Joachim Herrmann bestätigte, dass in anderen europäischen Ländern Daten umfangreicher gesammelt und genutzt werden, doch: "Der Datenschutz ist dort schlechter" und "kein Maßstab"; er sehe nicht, dass sich "die EU dieses Themas bemächtigen" wolle. Außerdem sei die Kennzeichenerkennung mit der oft in diesem Zusammenhang genannten Speicherung von Fluggastdaten nicht zu vergleichen, denn dabei würden Daten der Passagiere "bis hin zur Kreditkarte" jahrelang gespeichert. Beim Kennzeichenscanning aber werde weder vom Auto noch von den Personen Fotos gemacht. "Das ist sogar verboten", ergänzte der bayerische Innenminister. Den Vorwurf des Generalverdachts könne er nicht nachvollziehen, schließlich habe vor dem Schengen-Abkommen auch jeder an der Grenze seinen Pass gezeigt. Was außerhalb des Schengen-Raumes noch immer gelte: "Das ist verdachtsunabhängig."

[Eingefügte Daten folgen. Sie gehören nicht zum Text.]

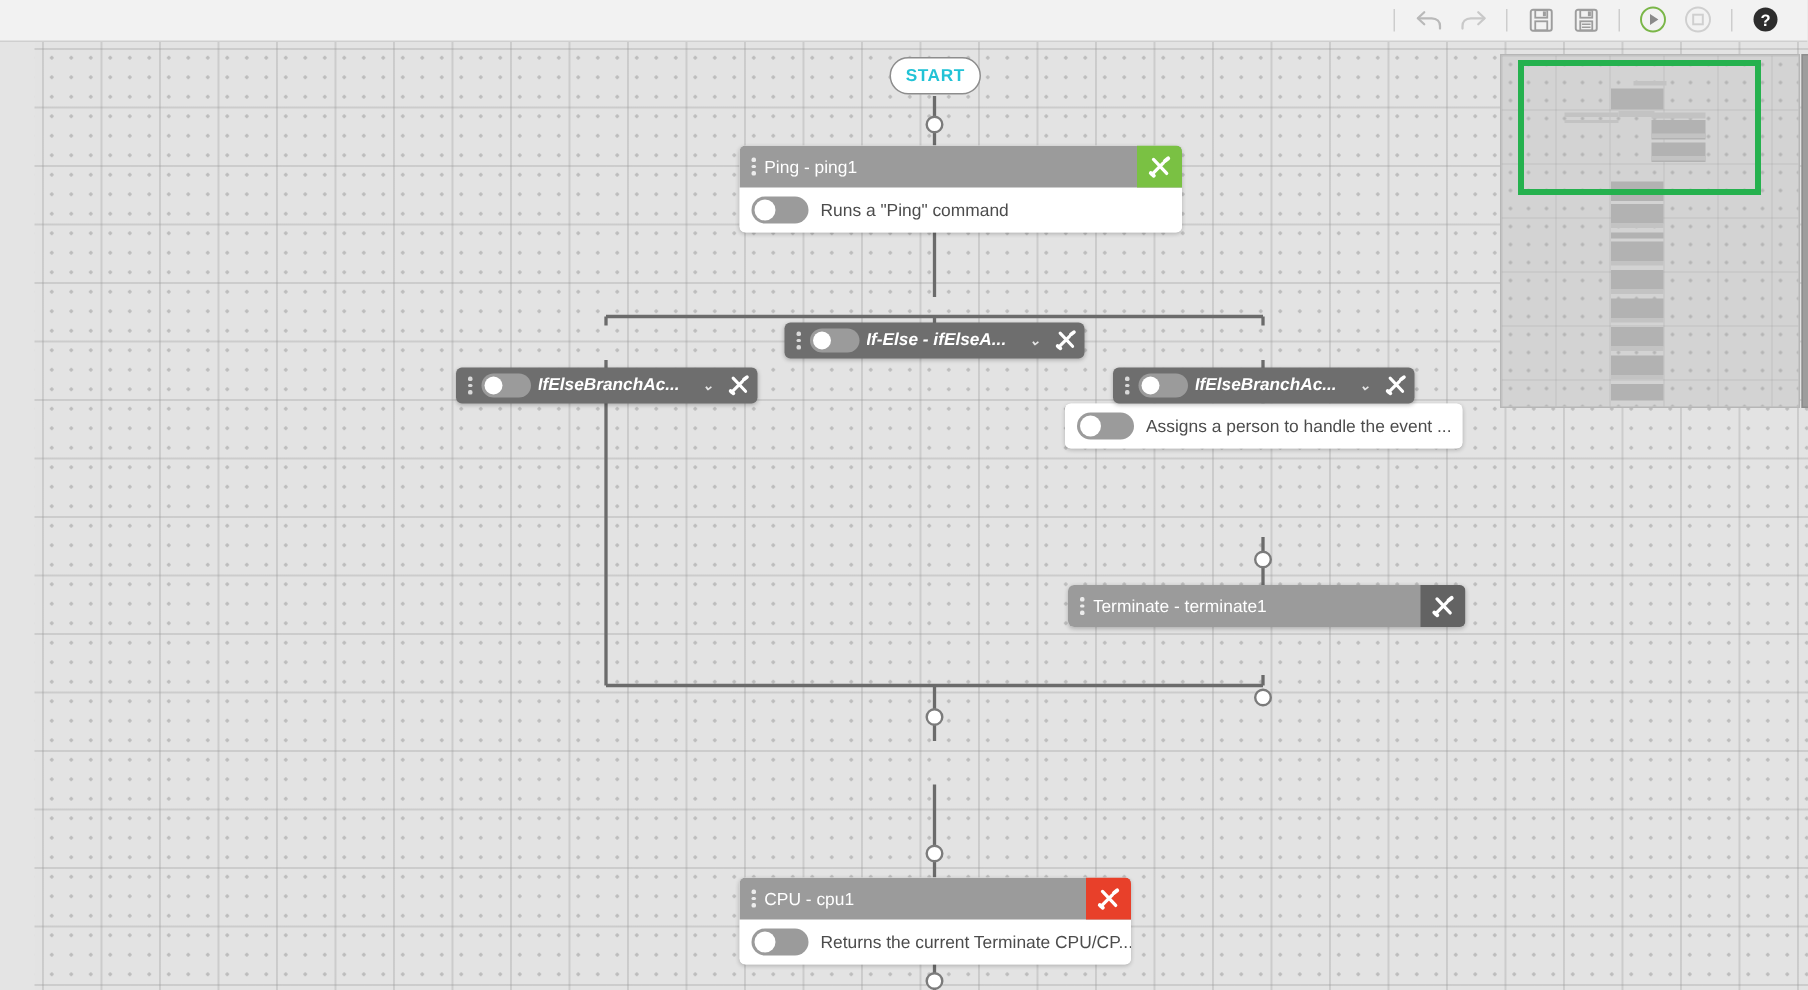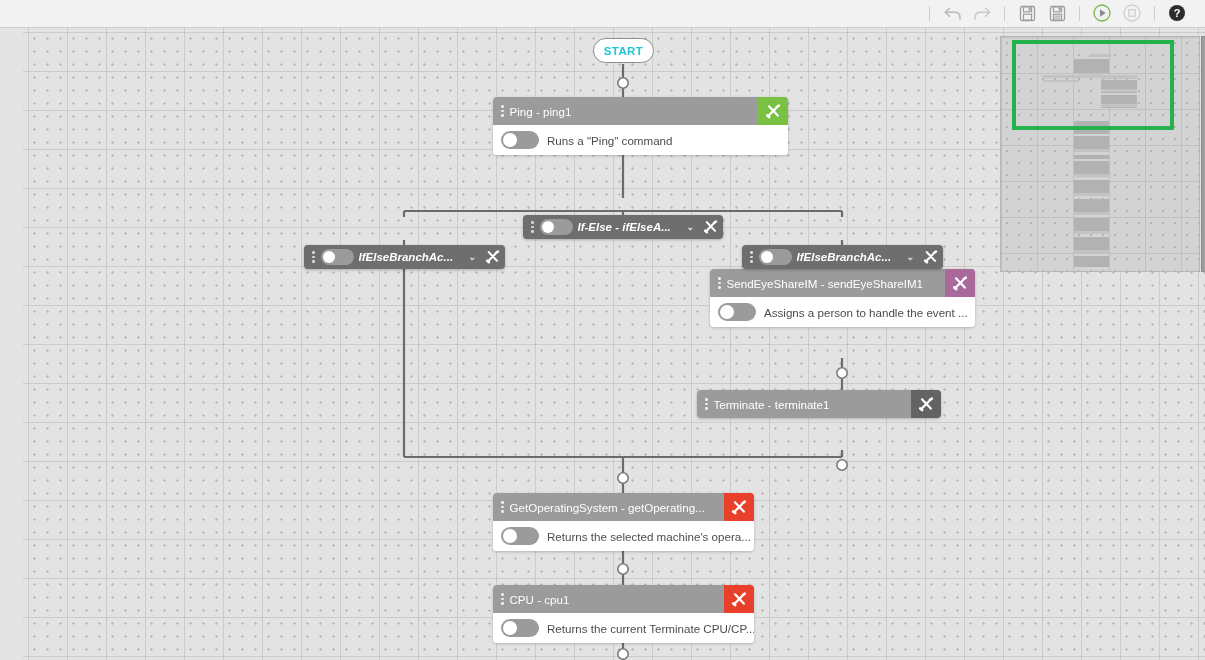--- a/index.html
+++ b/index.html
@@ -431,77 +431,43 @@
     <span class="chev">⌄</span>
     <span class="cnode-badge">
       <svg width="16" height="16" viewBox="0 0 17 17">
         <path d="M3 13.2 L10.6 5.6 M4 3.3 L12.8 12.6" stroke="#fff" stroke-width="2.2" stroke-linecap="round"></path>
         <path d="M11.6 4.3 L13.8 2.6 M2.2 12.4 L4.2 14.1" stroke="#fff" stroke-width="2.6" stroke-linecap="round"></path>
       </svg>
     </span>
   </div>
 
   <div class="node" style="left:687px; top:241px; width:265px;">
-    <div class="node-head">
-      <span class="node-grip">
-          <i></i>
-          <i></i>
-          <i></i>
-        </span>
-      <span class="node-title">SendEyeShareIM - sendEyeShareIM1</span>
-      <span class="node-badge" style="background:#a9699a">
-        <svg width="17" height="17" viewBox="0 0 17 17">
-          <path d="M3 13.2 L10.6 5.6 M4 3.3 L12.8 12.6" stroke="#fff" stroke-width="2.2" stroke-linecap="round"></path>
-          <path d="M11.6 4.3 L13.8 2.6 M2.2 12.4 L4.2 14.1" stroke="#fff" stroke-width="2.6" stroke-linecap="round"></path>
-        </svg>
-      </span>
-    </div>
     <div class="node-body">
       <span class="toggle"></span>
       <span class="node-desc">Assigns a person to handle the event ...</span>
     </div>
   </div>
 
-  <div class="node" style="left:674px; top:362px; width:244px;">
+  <div class="node" style="left:689px; top:362px; width:265px;">
     <div class="node-head">
       <span class="node-grip">
           <i></i>
           <i></i>
           <i></i>
         </span>
       <span class="node-title">Terminate - terminate1</span>
       <span class="node-badge" style="background:#636363">
         <svg width="17" height="17" viewBox="0 0 17 17">
           <path d="M3 13.2 L10.6 5.6 M4 3.3 L12.8 12.6" stroke="#fff" stroke-width="2.2" stroke-linecap="round"></path>
           <path d="M11.6 4.3 L13.8 2.6 M2.2 12.4 L4.2 14.1" stroke="#fff" stroke-width="2.6" stroke-linecap="round"></path>
         </svg>
       </span>
     </div>
   </div>
 
-  <div class="node" style="left:470px; top:465px; width:261px;">
-    <div class="node-head">
-      <span class="node-grip">
-          <i></i>
-          <i></i>
-          <i></i>
-        </span>
-      <span class="node-title">GetOperatingSystem - getOperating...</span>
-      <span class="node-badge" style="background:#e8402a">
-        <svg width="17" height="17" viewBox="0 0 17 17">
-          <path d="M3 13.2 L10.6 5.6 M4 3.3 L12.8 12.6" stroke="#fff" stroke-width="2.2" stroke-linecap="round"></path>
-          <path d="M11.6 4.3 L13.8 2.6 M2.2 12.4 L4.2 14.1" stroke="#fff" stroke-width="2.6" stroke-linecap="round"></path>
-        </svg>
-      </span>
-    </div>
-    <div class="node-body">
-      <span class="toggle"></span>
-      <span class="node-desc">Returns the selected machine's opera...</span>
-    </div>
-  </div>
 
   <div class="node" style="left:470px; top:557px; width:261px;">
     <div class="node-head">
       <span class="node-grip">
           <i></i>
           <i></i>
           <i></i>
         </span>
       <span class="node-title">CPU - cpu1</span>
       <span class="node-badge" style="background:#e8402a">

Dass viele Bürger nicht heimlich und massenhaft überwacht werden möchten, zeigt eine Umfrage unter ADAC-Mitgliedern. Danach wollen 60 Prozent der Befragten kein Navigationssystem im Auto haben, das eine Ortung des Fahrzeugs zulässt. Für Ulrich Klaus Becker ist das ein interessantes Ergebnis. "Ausschlaggebend für die öffentliche Akzeptanz jeder allgemeinen Überwachung ist die Sicherheit der erfassten Daten, der Ausschluss eines Missbrauchs und die Offenlegung darüber, mit welchen Dateien die Informationen abgeglichen werden", ergänzte Weichert, "Überwachung darf nur der Ausnahmefall sein."

Ob Hessen und Schleswig-Holstein, und damit andere Bundesländer, ihre Gesetze zur automatisierten Kennzeichenerfassung ändern müssen, wird sich kommende Woche zeigen.